(Beginning of Dataset extract)
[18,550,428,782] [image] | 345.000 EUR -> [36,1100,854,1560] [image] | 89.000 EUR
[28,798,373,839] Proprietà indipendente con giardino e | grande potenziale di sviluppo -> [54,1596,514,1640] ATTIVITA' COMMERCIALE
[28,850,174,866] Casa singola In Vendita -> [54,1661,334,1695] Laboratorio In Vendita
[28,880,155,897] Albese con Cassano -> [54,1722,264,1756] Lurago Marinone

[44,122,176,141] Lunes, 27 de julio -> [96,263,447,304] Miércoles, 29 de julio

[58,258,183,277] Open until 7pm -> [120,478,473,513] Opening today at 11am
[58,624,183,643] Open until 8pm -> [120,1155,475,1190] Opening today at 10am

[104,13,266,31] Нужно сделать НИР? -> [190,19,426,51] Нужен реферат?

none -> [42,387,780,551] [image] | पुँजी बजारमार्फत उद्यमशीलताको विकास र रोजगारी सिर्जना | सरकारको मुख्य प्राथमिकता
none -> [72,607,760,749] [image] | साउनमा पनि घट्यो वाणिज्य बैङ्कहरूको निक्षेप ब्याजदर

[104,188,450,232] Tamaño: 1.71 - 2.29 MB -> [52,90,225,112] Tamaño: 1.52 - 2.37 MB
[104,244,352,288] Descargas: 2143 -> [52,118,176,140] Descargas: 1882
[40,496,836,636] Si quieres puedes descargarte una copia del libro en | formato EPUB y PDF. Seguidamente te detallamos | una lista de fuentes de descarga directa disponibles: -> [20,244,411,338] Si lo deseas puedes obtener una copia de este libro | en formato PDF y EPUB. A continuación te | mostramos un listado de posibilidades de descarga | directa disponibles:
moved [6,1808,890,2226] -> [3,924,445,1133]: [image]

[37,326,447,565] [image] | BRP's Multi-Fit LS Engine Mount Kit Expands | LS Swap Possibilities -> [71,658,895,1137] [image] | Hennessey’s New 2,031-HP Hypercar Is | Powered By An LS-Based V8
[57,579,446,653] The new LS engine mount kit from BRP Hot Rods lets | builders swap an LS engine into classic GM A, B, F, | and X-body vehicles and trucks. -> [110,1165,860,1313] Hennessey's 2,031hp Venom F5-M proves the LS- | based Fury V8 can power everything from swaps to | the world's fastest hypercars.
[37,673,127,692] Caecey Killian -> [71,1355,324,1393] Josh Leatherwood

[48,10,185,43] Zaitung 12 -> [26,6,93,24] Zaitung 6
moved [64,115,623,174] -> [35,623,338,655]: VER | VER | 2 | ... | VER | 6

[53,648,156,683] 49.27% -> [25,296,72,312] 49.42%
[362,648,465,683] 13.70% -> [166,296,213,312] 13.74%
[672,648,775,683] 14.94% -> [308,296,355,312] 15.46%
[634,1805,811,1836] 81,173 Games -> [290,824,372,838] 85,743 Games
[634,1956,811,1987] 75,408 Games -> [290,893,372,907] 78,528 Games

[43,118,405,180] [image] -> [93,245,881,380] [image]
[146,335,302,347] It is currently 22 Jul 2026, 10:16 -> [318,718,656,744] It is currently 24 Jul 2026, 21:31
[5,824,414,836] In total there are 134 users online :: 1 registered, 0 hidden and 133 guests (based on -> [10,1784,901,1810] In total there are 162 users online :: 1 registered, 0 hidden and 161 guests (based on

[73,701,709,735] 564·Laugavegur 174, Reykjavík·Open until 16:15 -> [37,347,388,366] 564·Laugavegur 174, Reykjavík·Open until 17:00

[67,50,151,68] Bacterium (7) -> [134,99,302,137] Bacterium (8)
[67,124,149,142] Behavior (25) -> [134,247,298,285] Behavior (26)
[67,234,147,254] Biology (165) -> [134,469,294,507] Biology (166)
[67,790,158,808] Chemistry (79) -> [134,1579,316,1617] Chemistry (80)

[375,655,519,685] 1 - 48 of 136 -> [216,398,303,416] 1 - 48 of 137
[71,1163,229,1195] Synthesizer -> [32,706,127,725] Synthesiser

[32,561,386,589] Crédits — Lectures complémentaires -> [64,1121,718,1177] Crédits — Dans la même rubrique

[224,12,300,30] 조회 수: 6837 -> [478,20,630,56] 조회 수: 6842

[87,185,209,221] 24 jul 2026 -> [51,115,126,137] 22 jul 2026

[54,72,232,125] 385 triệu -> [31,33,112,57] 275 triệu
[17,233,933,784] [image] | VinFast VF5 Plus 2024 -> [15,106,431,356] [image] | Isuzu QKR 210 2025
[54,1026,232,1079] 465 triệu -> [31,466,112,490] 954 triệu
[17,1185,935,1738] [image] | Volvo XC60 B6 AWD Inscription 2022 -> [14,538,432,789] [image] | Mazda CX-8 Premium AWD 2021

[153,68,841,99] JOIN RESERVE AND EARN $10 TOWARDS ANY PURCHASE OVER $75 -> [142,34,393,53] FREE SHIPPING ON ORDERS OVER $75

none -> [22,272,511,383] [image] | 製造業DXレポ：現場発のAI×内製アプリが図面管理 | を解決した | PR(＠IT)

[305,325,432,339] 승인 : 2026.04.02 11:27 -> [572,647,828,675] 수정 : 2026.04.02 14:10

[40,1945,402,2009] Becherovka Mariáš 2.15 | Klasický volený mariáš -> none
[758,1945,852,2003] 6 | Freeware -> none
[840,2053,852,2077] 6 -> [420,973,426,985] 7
(End of Dataset extract)
**What the task asks:** State how many lines of the entries above include the string "today". The reply is that number alone.

**Exercise response:** 2